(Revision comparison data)
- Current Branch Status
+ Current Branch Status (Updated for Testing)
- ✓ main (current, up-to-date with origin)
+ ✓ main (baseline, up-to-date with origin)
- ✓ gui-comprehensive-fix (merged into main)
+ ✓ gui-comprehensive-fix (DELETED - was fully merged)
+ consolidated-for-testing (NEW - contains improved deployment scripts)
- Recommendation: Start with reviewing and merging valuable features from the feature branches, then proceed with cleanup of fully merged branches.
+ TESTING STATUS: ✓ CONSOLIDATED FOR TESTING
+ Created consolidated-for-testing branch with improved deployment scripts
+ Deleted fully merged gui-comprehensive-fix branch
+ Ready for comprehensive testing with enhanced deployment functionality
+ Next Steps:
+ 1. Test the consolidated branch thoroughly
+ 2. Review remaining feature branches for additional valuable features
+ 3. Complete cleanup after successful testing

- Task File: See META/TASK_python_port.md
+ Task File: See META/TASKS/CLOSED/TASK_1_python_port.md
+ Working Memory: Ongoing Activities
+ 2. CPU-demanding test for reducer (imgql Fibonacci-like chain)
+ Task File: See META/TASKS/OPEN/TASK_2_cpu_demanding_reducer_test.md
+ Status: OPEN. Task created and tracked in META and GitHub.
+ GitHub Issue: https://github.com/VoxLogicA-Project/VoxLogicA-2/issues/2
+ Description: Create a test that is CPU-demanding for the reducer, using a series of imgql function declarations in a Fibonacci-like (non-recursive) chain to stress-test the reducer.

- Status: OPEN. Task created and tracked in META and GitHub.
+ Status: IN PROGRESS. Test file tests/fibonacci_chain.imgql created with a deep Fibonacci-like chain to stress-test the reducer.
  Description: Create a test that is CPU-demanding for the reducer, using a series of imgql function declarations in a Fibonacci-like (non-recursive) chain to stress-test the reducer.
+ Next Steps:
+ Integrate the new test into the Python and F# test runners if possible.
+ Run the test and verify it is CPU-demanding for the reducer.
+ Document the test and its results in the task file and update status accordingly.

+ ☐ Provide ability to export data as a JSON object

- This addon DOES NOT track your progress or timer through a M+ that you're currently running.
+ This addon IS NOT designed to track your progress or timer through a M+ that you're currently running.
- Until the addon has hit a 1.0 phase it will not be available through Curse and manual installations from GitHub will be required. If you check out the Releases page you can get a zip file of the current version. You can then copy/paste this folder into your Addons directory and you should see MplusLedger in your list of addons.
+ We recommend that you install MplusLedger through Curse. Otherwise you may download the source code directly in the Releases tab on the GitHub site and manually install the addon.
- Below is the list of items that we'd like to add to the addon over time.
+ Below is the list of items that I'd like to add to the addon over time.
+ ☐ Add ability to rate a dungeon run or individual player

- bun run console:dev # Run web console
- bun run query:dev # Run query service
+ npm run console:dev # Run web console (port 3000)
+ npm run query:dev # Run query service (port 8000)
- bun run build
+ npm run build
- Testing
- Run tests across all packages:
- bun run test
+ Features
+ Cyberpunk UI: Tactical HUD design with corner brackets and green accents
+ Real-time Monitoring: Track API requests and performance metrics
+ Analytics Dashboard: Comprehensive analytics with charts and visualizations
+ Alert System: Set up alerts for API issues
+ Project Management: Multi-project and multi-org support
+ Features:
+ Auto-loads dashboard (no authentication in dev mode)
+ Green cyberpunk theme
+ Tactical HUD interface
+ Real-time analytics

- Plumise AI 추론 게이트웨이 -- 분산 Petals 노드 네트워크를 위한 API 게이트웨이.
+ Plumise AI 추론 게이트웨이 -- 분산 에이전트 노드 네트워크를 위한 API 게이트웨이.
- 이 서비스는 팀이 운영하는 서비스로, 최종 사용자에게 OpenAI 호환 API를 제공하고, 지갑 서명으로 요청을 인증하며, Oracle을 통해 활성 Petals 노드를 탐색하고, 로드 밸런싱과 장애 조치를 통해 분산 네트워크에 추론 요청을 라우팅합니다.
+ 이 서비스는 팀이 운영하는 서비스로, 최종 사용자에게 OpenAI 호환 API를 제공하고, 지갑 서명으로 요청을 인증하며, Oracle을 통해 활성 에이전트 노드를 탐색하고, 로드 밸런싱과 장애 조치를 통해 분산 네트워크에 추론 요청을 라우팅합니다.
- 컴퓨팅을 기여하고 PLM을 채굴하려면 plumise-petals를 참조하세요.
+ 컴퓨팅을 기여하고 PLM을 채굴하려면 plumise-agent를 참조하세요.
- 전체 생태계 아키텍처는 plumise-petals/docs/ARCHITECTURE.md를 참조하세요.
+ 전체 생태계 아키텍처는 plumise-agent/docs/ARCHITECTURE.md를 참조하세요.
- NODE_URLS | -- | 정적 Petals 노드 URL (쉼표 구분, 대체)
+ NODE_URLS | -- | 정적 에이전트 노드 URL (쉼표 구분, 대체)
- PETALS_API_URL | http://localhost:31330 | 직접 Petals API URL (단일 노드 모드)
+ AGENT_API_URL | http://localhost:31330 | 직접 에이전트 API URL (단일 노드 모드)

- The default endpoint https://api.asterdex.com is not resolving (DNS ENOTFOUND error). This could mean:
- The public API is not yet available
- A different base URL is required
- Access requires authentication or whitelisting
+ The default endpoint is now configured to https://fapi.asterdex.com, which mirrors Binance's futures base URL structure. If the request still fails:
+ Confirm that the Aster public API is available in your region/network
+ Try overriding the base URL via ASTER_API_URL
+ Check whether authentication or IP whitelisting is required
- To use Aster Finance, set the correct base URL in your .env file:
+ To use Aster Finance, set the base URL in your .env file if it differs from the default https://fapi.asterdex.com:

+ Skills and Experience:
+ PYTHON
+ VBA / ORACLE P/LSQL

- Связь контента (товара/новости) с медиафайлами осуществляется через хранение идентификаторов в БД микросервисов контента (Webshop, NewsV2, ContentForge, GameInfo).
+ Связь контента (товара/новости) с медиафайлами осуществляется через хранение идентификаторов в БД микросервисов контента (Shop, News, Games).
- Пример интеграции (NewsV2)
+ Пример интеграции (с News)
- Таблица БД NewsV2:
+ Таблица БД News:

● **Exercise objective**
Tally the lines of the data that contain the word "fully", and give only that tally.

● **Task solution**
3